In what is no doubt good news for long-time fans, the new Resident Evil live-action film is R-rated. The zombie movie has been flagged for violence and gore, solid descriptors for anything associated with the horror game series.
In the latest weekly report from the Motion Picture Association of America, you can see Resident Evil: Welcome to Raccoon City in the line-up. The upcoming horror movie has been given an R-rating for “strong violence and gore, and language throughout”, which all sounds very appropriate to us. The film is a do-over from the previous Resident Evil live-action movies, rebooting the series to be closer to the zombie game source material.
There’s more recognisable characters and settings this time, with the plot telling an origin story that takes direct inspiration from Resident Evil and Resident Evil 2. In an interview earlier this year, director Johannes Roberts said both Spencer Mansion and the RCPD police station from those games have been recreated to scale, suggesting nothing has been spared in bringing this particular zombie apocalypse to life.

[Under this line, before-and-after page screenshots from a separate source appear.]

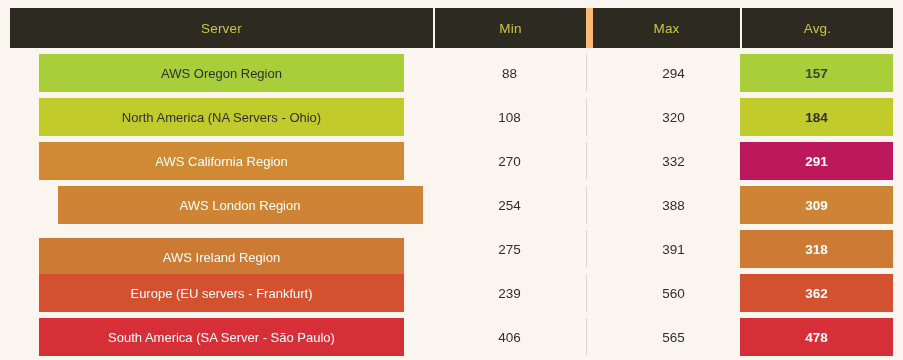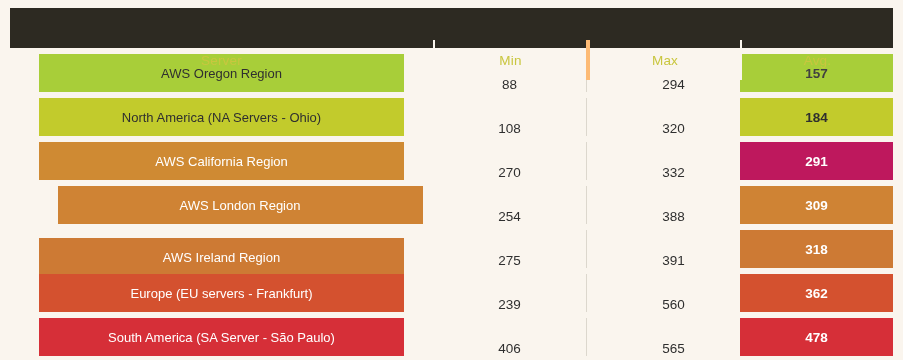"Server" .th { margin-top: 32px -> none }
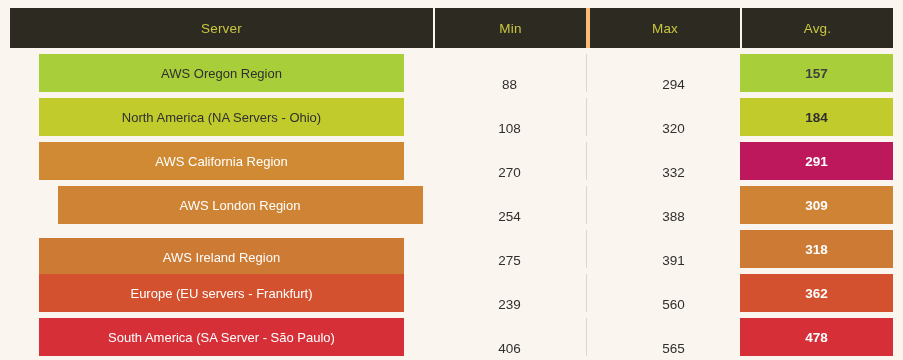"Max" .th-max { border-left: 4px solid #fdba74 -> 7px solid #fdba74 }
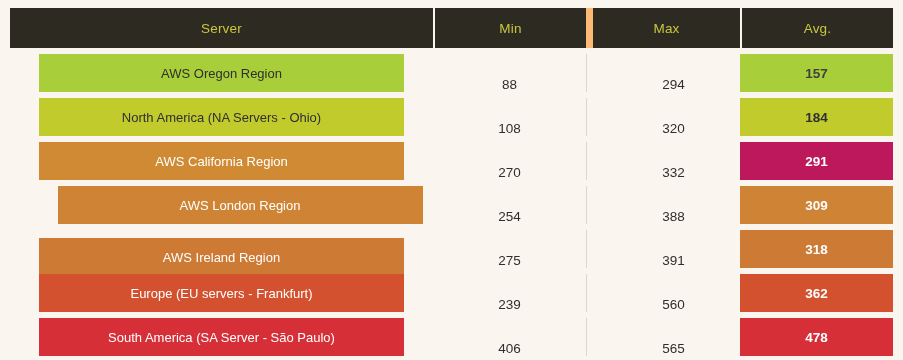"88" .cell-min, .cell-max { align-items: flex-end -> center }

The cast also draws from the first two games. You have Jill Valentine (Hannah John-Kamen) and Chris Redfield (Robbie Amell), the protagonists from the first Resident Evil, and Leon S Kennedy (Avan Jogia) and Claire Redfield (Kaya Scodelario), who lead the second. Then you’ve Albert Wesker (Tom Hopper), the elusive overarching antagonist.
The official synopsis reads: “Once the booming home of pharmaceutical giant Umbrella Corporation, Raccoon City is now a dying Midwestern town. The company’s exodus left the city a wasteland, with great evil brewing below the surface. When that evil is unleashed, the townspeople are forever… changed… and a small group of survivors must work together to uncover the truth behind Umbrella and make it through the night.”
Roberts is a dab hand in the horror sphere, having directed shark monster movie 47 Meters Down and its sequel, as well as 2018’s The Strangers: Prey at Night. Resident Evil: Welcome to Raccoon City is in theatres November 24, 2021.